Les restes d’une protoplanète peuvent être cachés à l’intérieur de la Terre

Les restes d'une protoplanète peuvent être cachés à l'intérieur de la Terre

L’une des théories pour expliquer la formation de la Lune dit qu’elle est le résultat de la collision entre la Terre et Theia, une protoplanète de la taille de Mars, il y a 4,5 milliards d’années. Les débris éjectés après la collision se seraient finalement rassemblés en orbite autour de la Terre et ont formé la Lune.

Lors de la collision, les noyaux des deux planètes auraient fusionné, ce qui expliquerait pourquoi le noyau terrestre est plus grand que prévu pour un objet de sa taille. Mais une nouvelle étude publiée dans la revue Science suggère qu’il y a plus à Theia parmi nous que nous ne le pensons. Deux «bulles» de roches chaudes de la taille d’un continent, situées dans le manteau terrestre sous l’Afrique et l’océan Pacifique, feraient partie du manteau de Theia.

Illustration de l'océan magma qui aurait couvert la surface de la Lune pendant 200 millions d'années après sa formation, à la suite de la collision entre la Terre et la protoplanète Theia
Illustration de l’océan de magma qui aurait recouvert la surface de la lune pendant 200 millions d’années après sa formation. Image: NASA

Les modèles développés par Qian Yuan, doctorant en géodynamique à l’Arizona State University (ASU, Arizona State University) et auteur de l’article, montrent que des roches de 1,5% à 3,5% plus denses que le manteau terrestre ne se mélangeraient pas avec les roches environnantes. Et une étude de 2019 suggère que le manteau de Theia était de 2% à 3,5% plus dense que celui de la Terre.

Selon la théorie de Yuan, les roches plus légères ont été éjectées dans l’espace, où elles ont formé la Lune, mais des parties du manteau de Theia riches en fer auraient plongé vers le noyau de la Terre, consolidant et formant les bulles énigmatiques. «Je pense que l’idée est complètement viable, jusqu’à ce que quelqu’un prouve le contraire», déclare Edward Garnero, un sismologue de l’ASU qui n’a pas participé à la recherche, dans une déclaration au magazine Science.

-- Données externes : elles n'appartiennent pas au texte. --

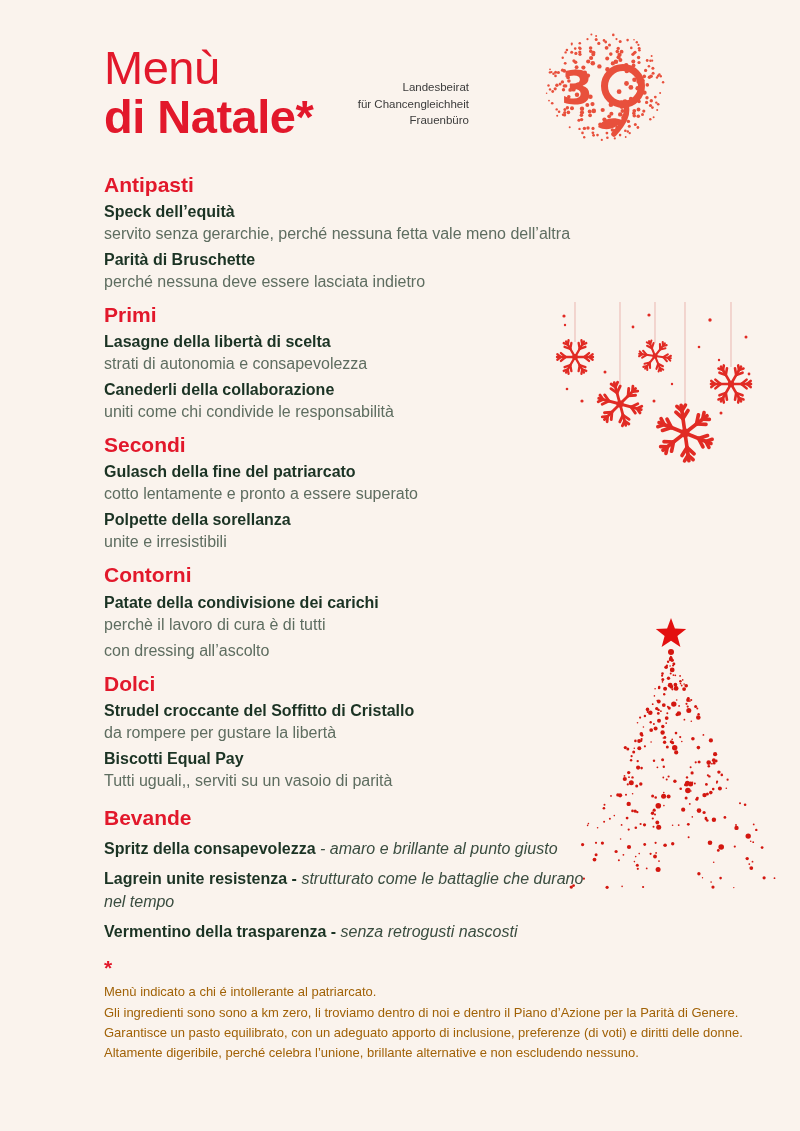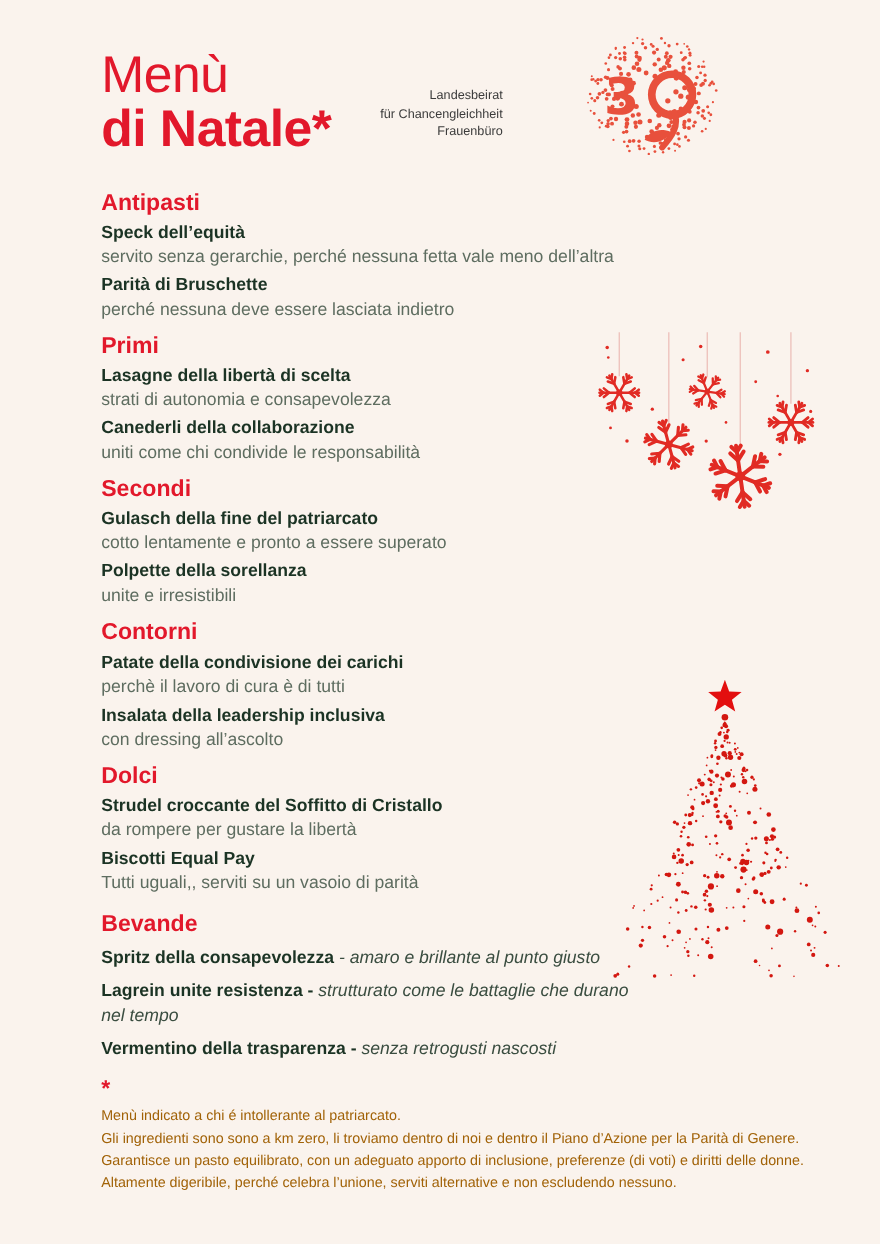--- a/index.html
+++ b/index.html
@@ -2,21 +2,21 @@
 <html><head>
 <meta charset="utf-8">
 <style>
   html,body{margin:0;padding:0;}
   body{
     width:800px;height:1131px;overflow:hidden;
     background:#faf3ed;
     font-family:"Liberation Sans", sans-serif;
     -webkit-font-smoothing:antialiased;
   }
-  .page{position:relative;width:732px;height:1131px;}
+  .page{position:relative;width:732px;height:1131px;margin-left:12px;}
 
   
   h1{margin:0;padding:44px 0 0 92px;font-size:47px;line-height:1.04;color:#e2182b;letter-spacing:-0.5px;}
   h1 .t1{display:block;font-weight:500;}
   h1 .t2{display:block;font-weight:700;}
 
   .logo-left,.logo-right{
     position:absolute;top:79px;font-size:11.5px;line-height:1.45;color:#3b3b3b;
   }
   .logo-left{right:275px;text-align:right;}
@@ -320,21 +320,20 @@
       </div>
     </section>
 
     <section>
       <h2>Contorni</h2>
       <div class="item">
         <p class="name">Patate della condivisione dei carichi</p>
         <p class="desc">perchè il lavoro di cura è di tutti</p>
       </div>
       <div class="item">
-        <p class="name">Insalata della leadership inclusiva</p>
         <p class="desc">con dressing all’ascolto</p>
       </div>
     </section>
 
     <section>
       <h2>Dolci</h2>
       <div class="item">
         <p class="name">Strudel croccante del Soffitto di Cristallo</p>
         <p class="desc">da rompere per gustare la libertà</p>
       </div>
@@ -351,21 +350,21 @@
       <p><strong>Vermentino della trasparenza -</strong><em> senza retrogusti nascosti</em></p>
     </section>
 
   </main>
 
   <footer>
     <div class="fstar">*</div>
     <p>Menù indicato a chi é intollerante al patriarcato.</p>
     <p>Gli ingredienti sono sono a km zero, li troviamo dentro di noi e dentro il Piano d’Azione per la Parità di Genere.</p>
     <p>Garantisce un pasto equilibrato, con un adeguato apporto di inclusione, preferenze (di voti) e diritti delle donne.</p>
-    <p>Altamente digeribile, perché celebra l’unione, serviti alternative e non escludendo nessuno.</p>
+    <p>Altamente digeribile, perché celebra l’unione, brillante alternative e non escludendo nessuno.</p>
   </footer>
 
   <svg id="snow" width="240" height="185" viewBox="530 295 240 185">
       <line x1="563" y1="302" x2="563" y2="342" stroke="#eec4be" stroke-width="1.3"></line>
       <line x1="608" y1="302" x2="608" y2="385" stroke="#eec4be" stroke-width="1.3"></line>
       <line x1="643" y1="302" x2="643" y2="343" stroke="#eec4be" stroke-width="1.3"></line>
       <line x1="673" y1="302" x2="673" y2="408" stroke="#eec4be" stroke-width="1.3"></line>
       <line x1="719" y1="302" x2="719" y2="367" stroke="#eec4be" stroke-width="1.3"></line>
       <g transform="translate(563 357) rotate(0)" stroke="#e12b24" fill="none" stroke-width="2.34" stroke-linecap="round">
         <line x1="0" y1="0" x2="18" y2="0"></line>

Si des morceaux de Theia sont enterrés dans le manteau terrestre, ils ne seront peut-être pas seuls. Avec l’apparition d’équipements et de techniques plus précis, les sismologues découvrent de plus en plus de «poches» de matériaux ultra-denses, de quelques centaines de kilomètres de large, au milieu du manteau terrestre.

Ils peuvent être les noyaux riches en fer d’autres planètes miniatures qui sont entrées en collision avec la Terre lors de leur formation. Dans ce cas, Theia ne serait qu’une « tombe » au milieu d’un « cimetière » planétaire.